Même les alliés républicains de Donald Trump ont déploré qu'il ait lancé cette controverse.

"Il est président élu, il faut qu'il aille de l'avant", a déclaré le parlementaire républicain Chris Collins sur CNN. "Il faut tourner la page".

"Je ne sais pas de quoi il veut parler quand il parle de millions de voix", a dit sur la même antenne le sénateur de l'Oklahoma James Lankford.

Les résultats officiels n'ont pas encore été certifiés au niveau national, mais selon les données compilées par le Cook Political Report, Hillary Clinton a remporté 48,2% des suffrages contre 46,5% pour Donald Trump au niveau national, soit 2,2 millions de voix de plus.

Le républicain a obtenu 290 grands électeurs contre 232 pour la démocrate, et il devrait également obtenir les 16 grands électeurs de l'Etat du Michigan, où les résultats doivent être certifiés lundi par les autorités locales.

Le Michigan est l'un des trois Etats où la candidate du parti vert, Jill Stein, entend demander un nouveau dépouillement, avec le Wisconsin et la Pennsylvanie, où Donald Trump a obtenu quelques dizaines de milliers de voix d'avance sur plusieurs millions. Si Hillary Clinton avait remporté ces Etats, elle serait la présidente élue.
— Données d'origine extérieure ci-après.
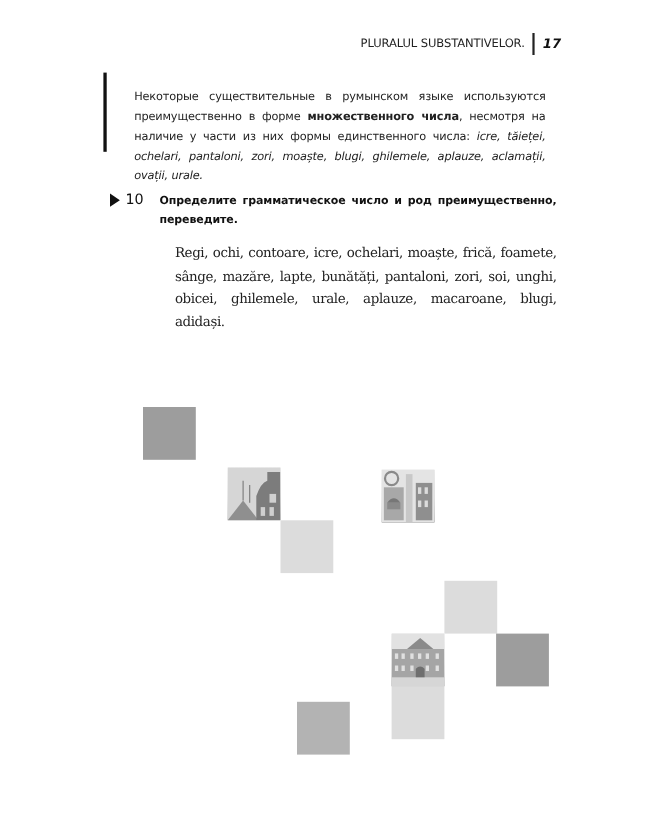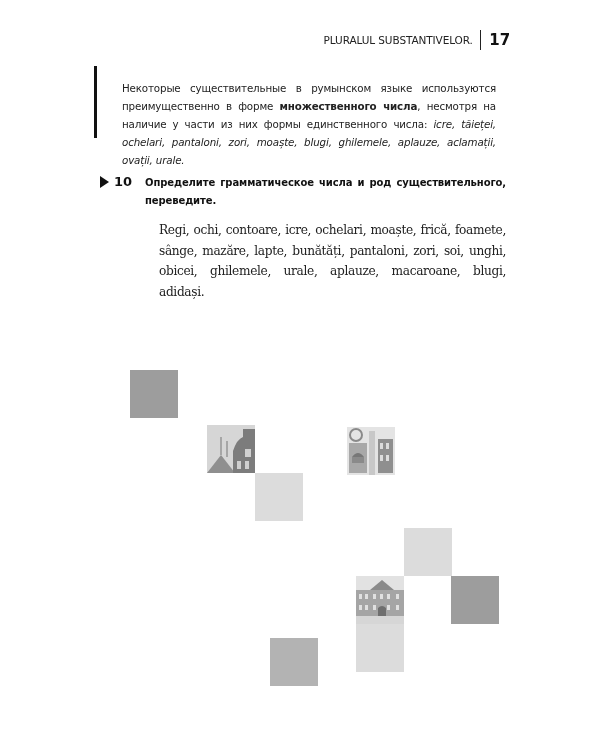"17" .header .pg { font-size: 15px -> 12px; font-style: none -> italic }
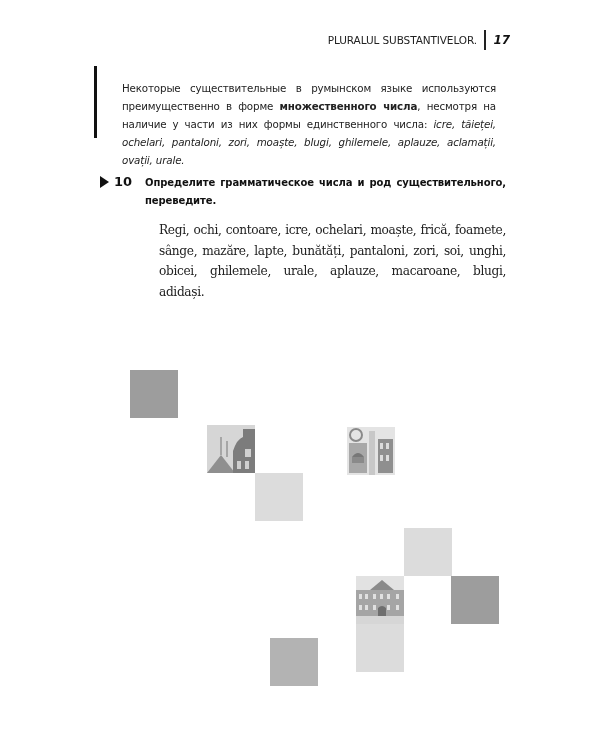"10" .ex-num { font-weight: bold -> normal }
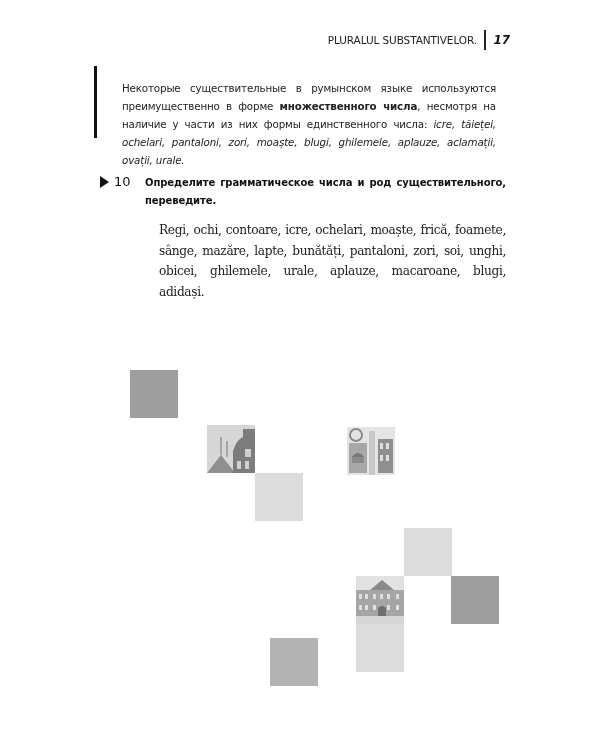"Определите грамматическое числа и род" div.ex-title { text: числа и род существительного -> число и род преимущественно }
Jill Stein a elle-même obtenu un score négligeable, mais sa contestation des résultats a donné un ultime espoir aux déçus issus de la gauche américaine.

L'avocat de l'équipe de campagne d'Hillary Clinton, Marc Elias, a annoncé samedi qu'elle se joindrait à cet effort "par principe", tout en reconnaissant que ces nouveaux dépouillements ne changeraient probablement pas les résultats.

Les experts sont du même avis.

"Je ne m'attends pas à ce que ces recomptages changent significativement les résultats, car c'est rarement le cas, en général les urnes électroniques fonctionnent bien, et il n'existe pas de preuve à ce jour qu'elles ont été manipulées", dit le professeur Dan Tokaji. "Truquer les élections à grande échelle est très difficile, car nos élections sont très décentralisées, elles sont organisées au niveau des comtés et parfois au niveau municipal, comme dans le Wisconsin."